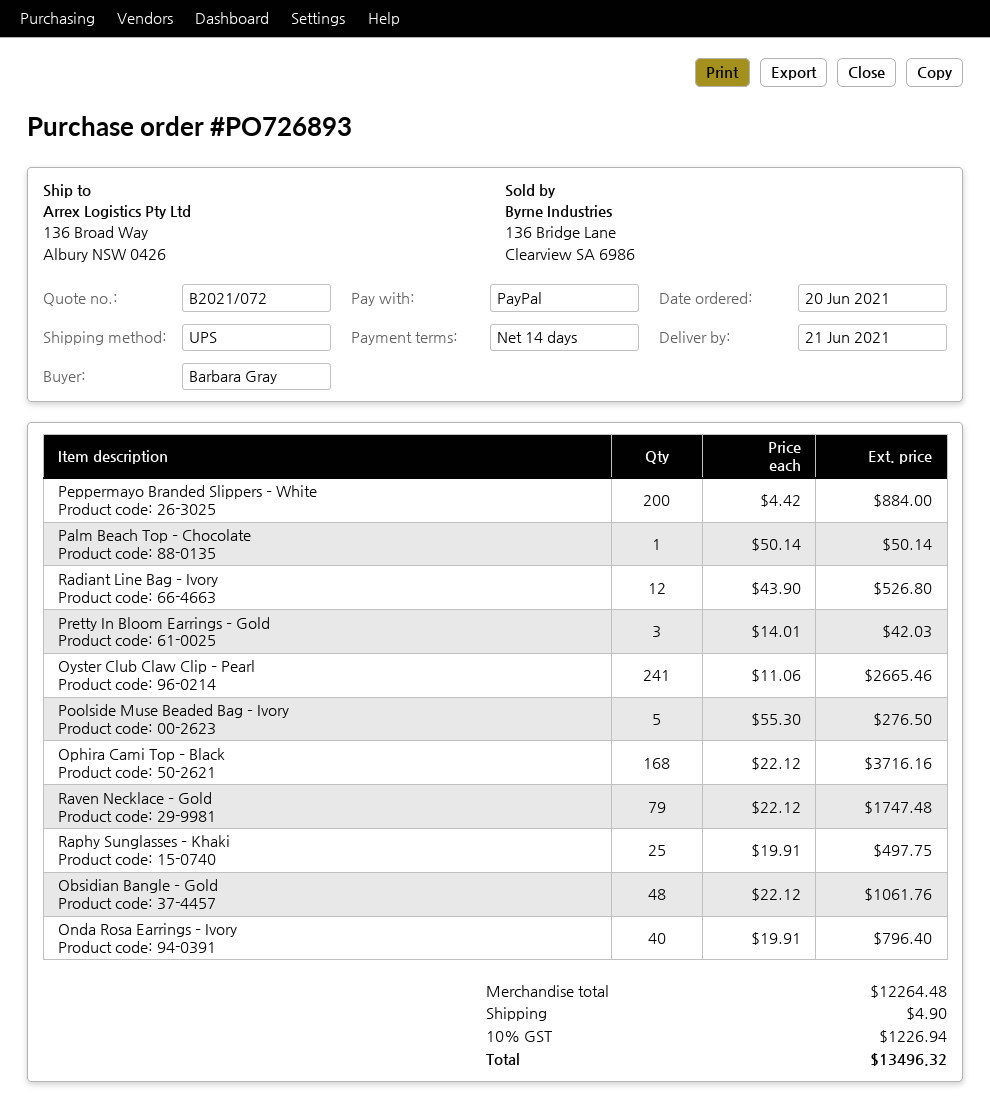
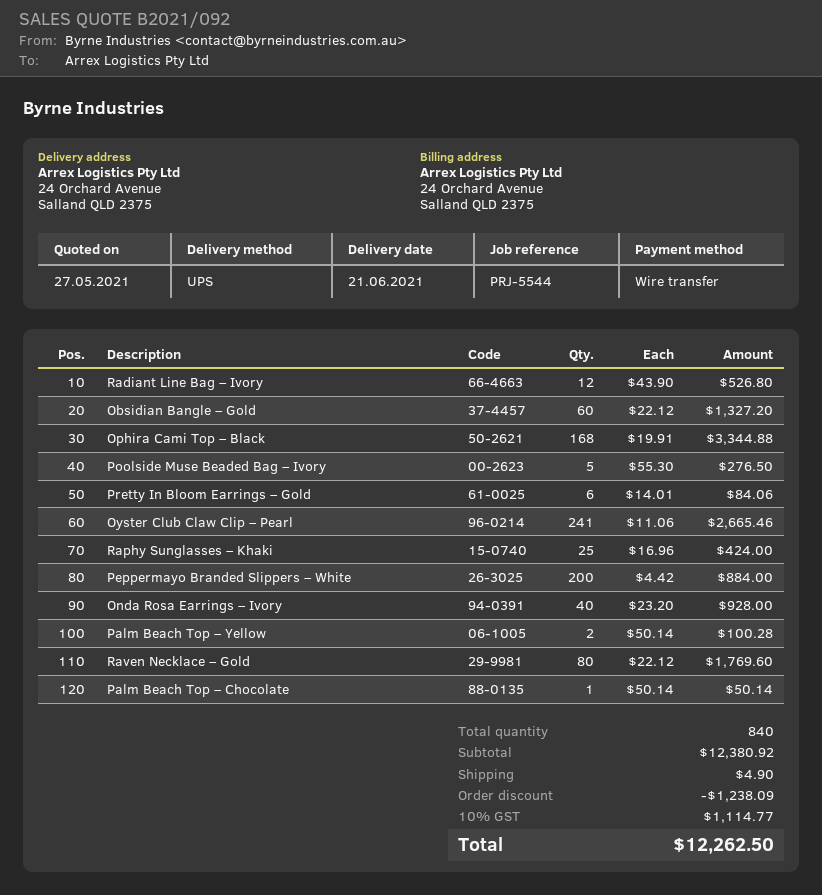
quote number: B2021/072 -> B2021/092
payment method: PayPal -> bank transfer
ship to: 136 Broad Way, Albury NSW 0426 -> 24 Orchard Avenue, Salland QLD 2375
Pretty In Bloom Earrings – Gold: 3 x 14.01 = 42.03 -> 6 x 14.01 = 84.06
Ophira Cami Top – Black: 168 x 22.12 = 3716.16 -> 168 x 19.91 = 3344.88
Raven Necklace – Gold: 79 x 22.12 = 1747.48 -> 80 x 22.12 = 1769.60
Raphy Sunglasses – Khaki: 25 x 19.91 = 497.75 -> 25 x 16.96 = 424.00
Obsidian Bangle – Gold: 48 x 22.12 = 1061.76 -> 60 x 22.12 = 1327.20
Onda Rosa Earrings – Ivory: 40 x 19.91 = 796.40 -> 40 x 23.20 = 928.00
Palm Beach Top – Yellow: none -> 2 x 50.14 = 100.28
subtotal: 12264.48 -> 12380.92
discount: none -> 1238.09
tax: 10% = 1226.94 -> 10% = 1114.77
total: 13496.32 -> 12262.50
* * *
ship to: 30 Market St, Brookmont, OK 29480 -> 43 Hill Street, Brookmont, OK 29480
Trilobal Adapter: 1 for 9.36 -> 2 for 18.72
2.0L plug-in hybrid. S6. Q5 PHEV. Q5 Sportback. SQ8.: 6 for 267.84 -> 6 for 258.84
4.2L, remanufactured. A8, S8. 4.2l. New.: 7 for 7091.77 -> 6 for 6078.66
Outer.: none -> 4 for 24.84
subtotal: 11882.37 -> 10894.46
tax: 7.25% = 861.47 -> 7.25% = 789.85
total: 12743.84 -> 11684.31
...
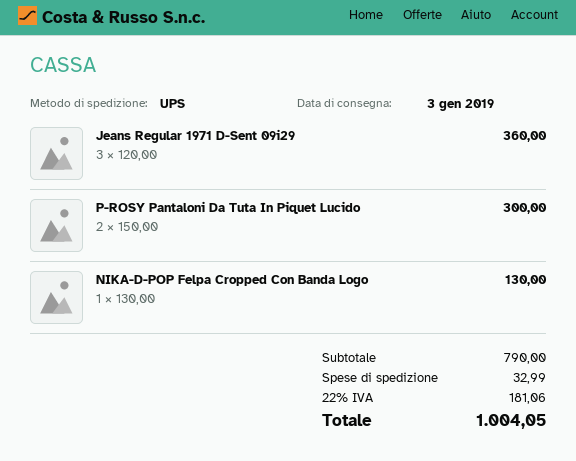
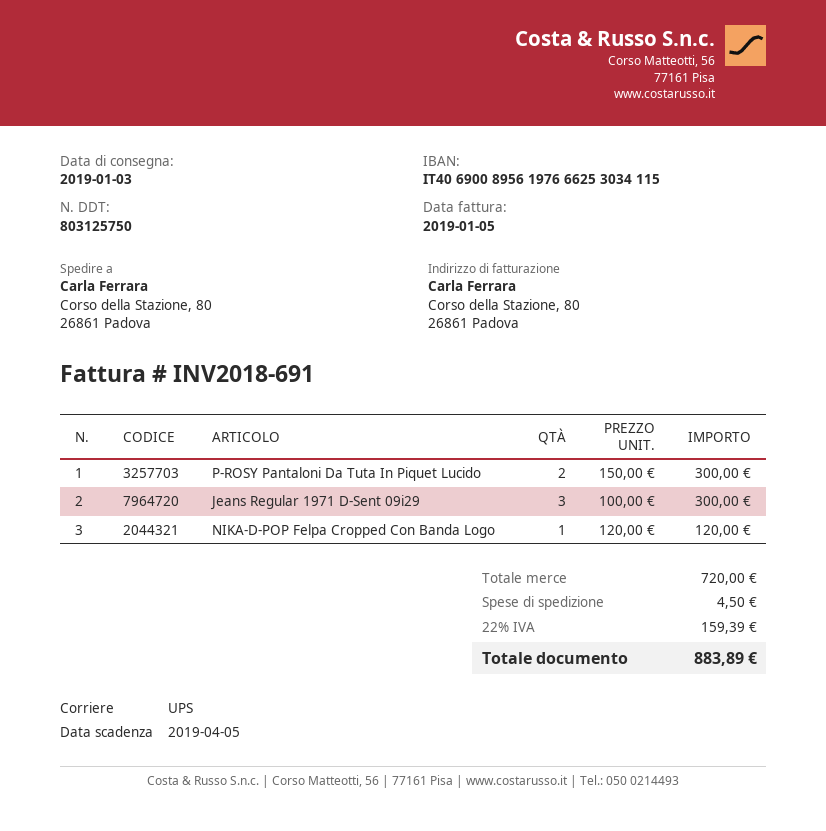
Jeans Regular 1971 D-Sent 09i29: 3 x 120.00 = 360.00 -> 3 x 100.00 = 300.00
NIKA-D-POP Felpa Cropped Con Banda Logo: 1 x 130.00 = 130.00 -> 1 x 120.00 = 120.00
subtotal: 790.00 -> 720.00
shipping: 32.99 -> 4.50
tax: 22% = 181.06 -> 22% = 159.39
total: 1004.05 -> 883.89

§ **Your instructions**: Please copy, exactly and with nothing else, the lines above beginning at the line that has "Palm Beach Top" and ending with the line that has "total: 13496.32 -> 12262.50".

§ **Solution to this task**:
Palm Beach Top – Yellow: none -> 2 x 50.14 = 100.28
subtotal: 12264.48 -> 12380.92
discount: none -> 1238.09
tax: 10% = 1226.94 -> 10% = 1114.77
total: 13496.32 -> 12262.50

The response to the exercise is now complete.